Reputation: 57
I have 2 buttons like so:
<Button x:Name="button1" Content="Button 1"/>
<Button x:Name="button2" Content="Button 2"/>
And I have a bool variable in my DataContext named IsButton1Visible and I would like button1 to be visible and button2 to be collapsed if IsButton1Visible == true and button1 to be collapsed and button2 to be visible if IsButton1Visible == false. Is it possible to accomplish this WITHOUT using style or code-behind? XAML answers are mostly what I am looking for.
Upvotes: 0
Views: 3305
Reputation: 169160
There is a built-in BooleanToVisibilityConverter
that can be used to convert between a bool
and a Visibility
:
<Button x:Name="button1" Content="Button 1">
<Button.Visibility>
<Binding Path="IsButton1Visible">
<Binding.Converter>
<BooleanToVisibilityConverter />
</Binding.Converter>
</Binding>
</Button.Visibility>
</Button>
You could define your own inverted converter and bind the Visibility
property of the second button the same way:
public class BooleanToVisibilityNegationConverter : IValueConverter
{
public object Convert(object value, Type targetType, object parameter, CultureInfo culture) =>
(bool)value ? Visibility.Collapsed : Visibility.Visible;
public object ConvertBack(object value, Type targetType, object parameter, CultureInfo culture) =>
((Visibility)value) == Visibility.Visible ? false : true;
}
XAML:
<Button x:Name="button1" Content="Button 1">
<Button.Visibility>
<Binding Path="IsButton1Visible">
<Binding.Converter>
<local:BooleanToVisibilityNegationConverter />
</Binding.Converter>
</Binding>
</Button.Visibility>
</Button>
This doesn't require any style to be defined or any code-behind to be written but it does require you to define the converter class above.

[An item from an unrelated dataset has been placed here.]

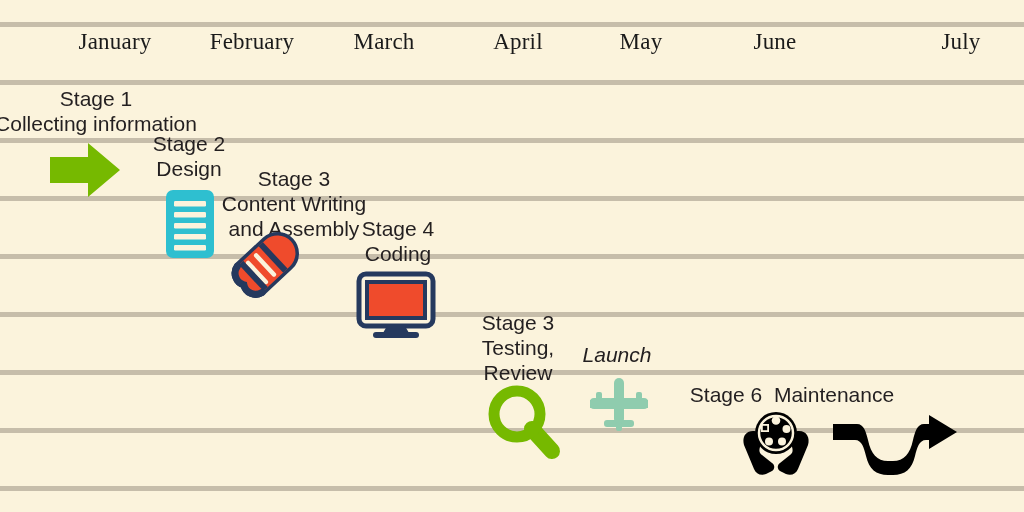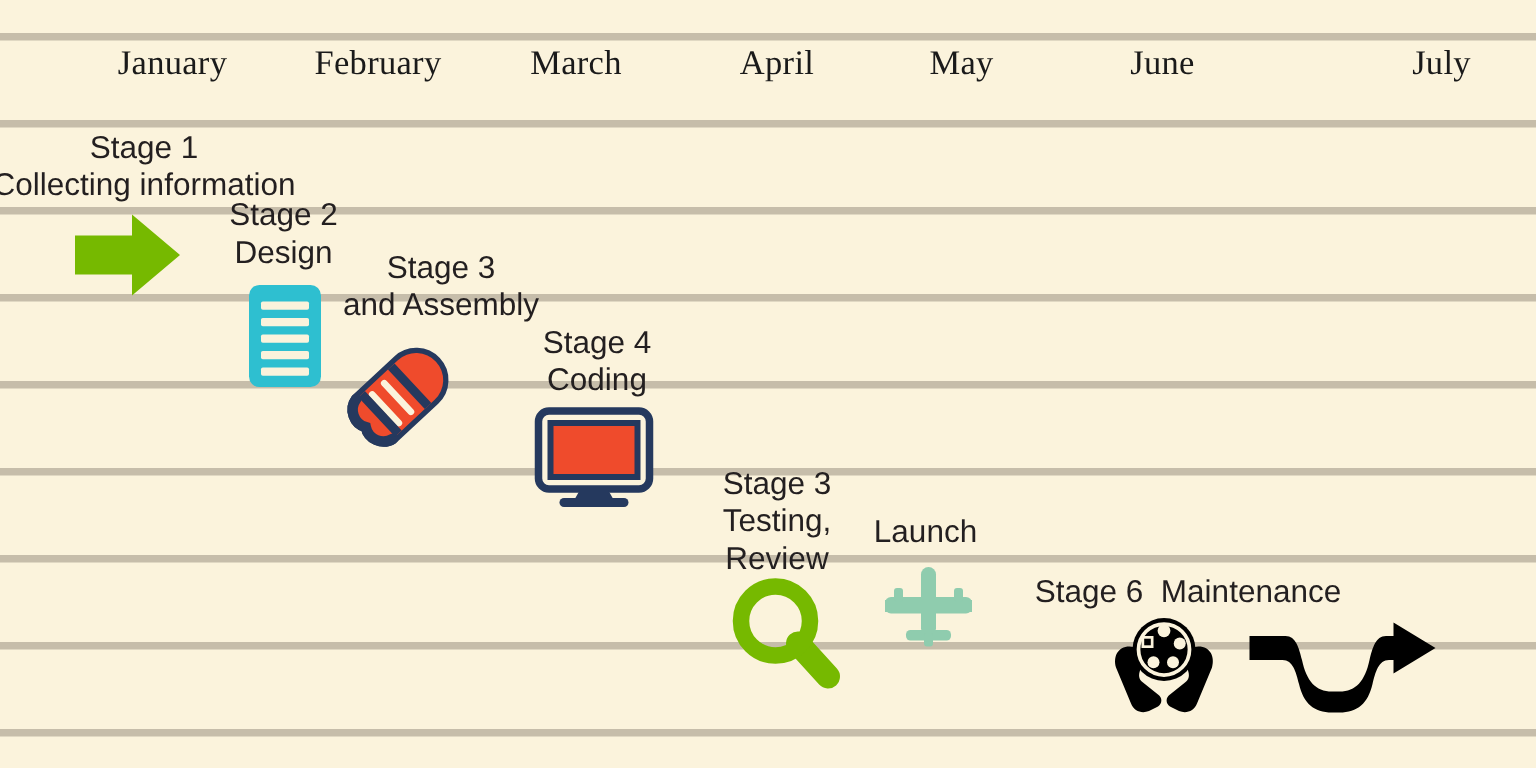"Content Writing" span.ln { html: none -> <span>Content Writing</span> }
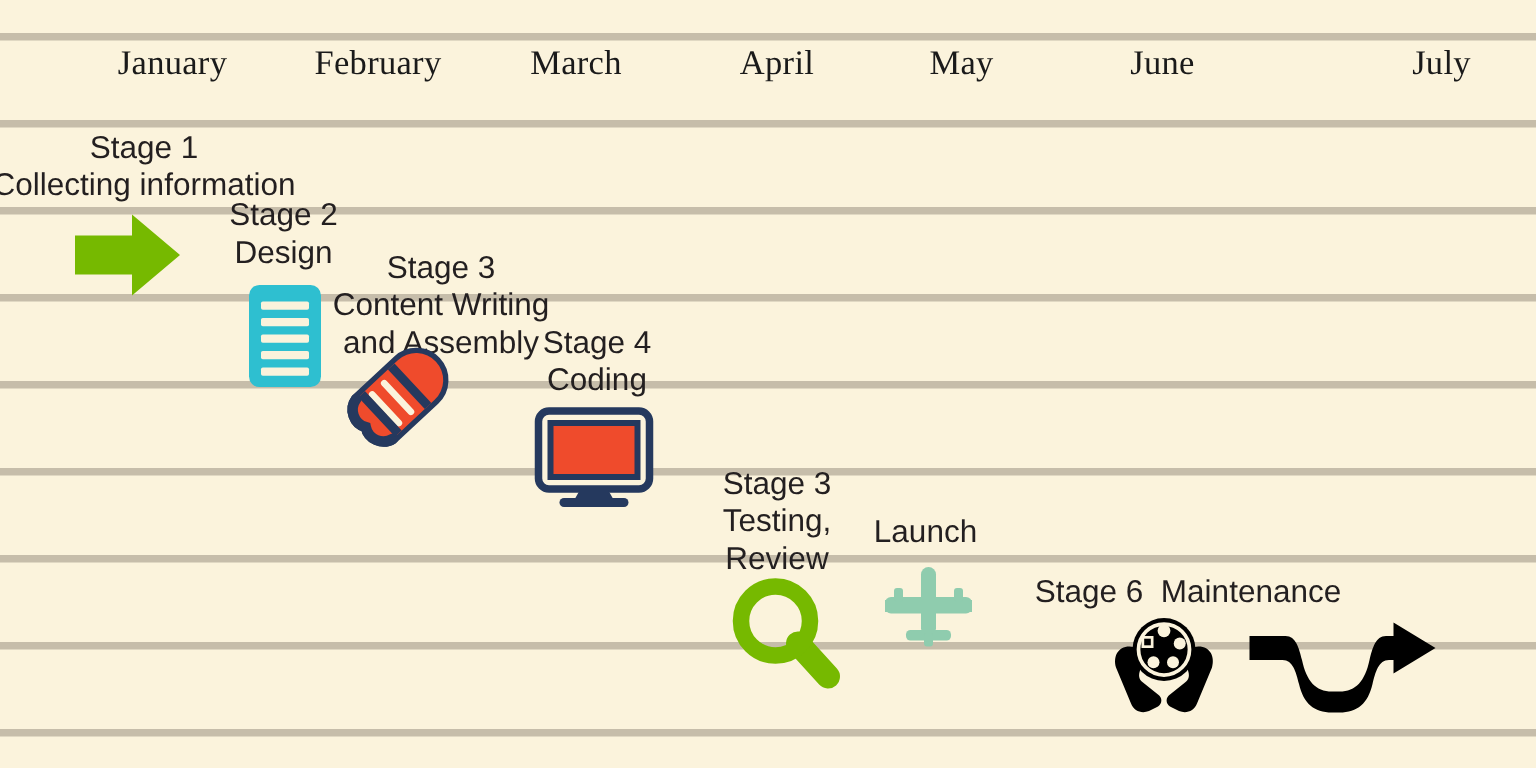"Launch" div.stage-label { font-style: none -> italic }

The other XAML only solution would be define an inline Style
for the second button. This requires zero code:
<Button x:Name="button1" Content="Button 1">
<Button.Visibility>
<Binding Path="IsButton1Visible">
<Binding.Converter>
<BooleanToVisibilityConverter />
</Binding.Converter>
</Binding>
</Button.Visibility>
</Button>
<Button x:Name="button2" Content="Button 2">
<Button.Style>
<Style TargetType="Button" BasedOn="{StaticResource {x:Type Button}}">
<Style.Triggers>
<DataTrigger Binding="{Binding IsVisible, ElementName=button1}" Value="True">
<Setter Property="Visibility" Value="Collapsed" />
</DataTrigger>
</Style.Triggers>
</Style>
</Button.Style>
</Button>
Upvotes: 1
Reputation: 16119
Why don't you want to use a style? It's by far the easiest way of doing this.

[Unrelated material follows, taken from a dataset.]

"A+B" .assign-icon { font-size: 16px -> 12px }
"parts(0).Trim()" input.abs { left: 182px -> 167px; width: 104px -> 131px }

One way of doing it without a style is by way of boolean-to-visibility converter i.e. something like this:
public class BooleanToVisibilityConverter : IValueConverter
{
#region IValueConverter Members
public object Convert(object value, Type targetType, object parameter, CultureInfo culture)
{
if (value == null)
return false;
var invert = (parameter == null) ? false : Boolean.Parse(parameter.ToString());
if ((Boolean)value ^ invert)
return Visibility.Visible;
else
return Visibility.Hidden;
}
public object ConvertBack(object value, Type targetType, object parameter, CultureInfo culture)
{
throw new NotImplementedException();
}
#endregion
}
Which you would then use like this:
<Button x:Name="button1" Content="Button 1" Visibility="{Binding IsButton1Visible, Converter={StaticResource BooleanToVisibilityConverter}}" />
<Button x:Name="button2" Content="Button 2" Visibility="{Binding IsButton1Visible, Converter={StaticResource BooleanToVisibilityConverter}, ConverterParameter=true}" />
Seriously though, just use a DataTrigger in a style to either change the visibility, or better yet, template the entire control. Converters are what you use when data has to be converted between the view and view model layers, data triggers are what you use when it's one-way only.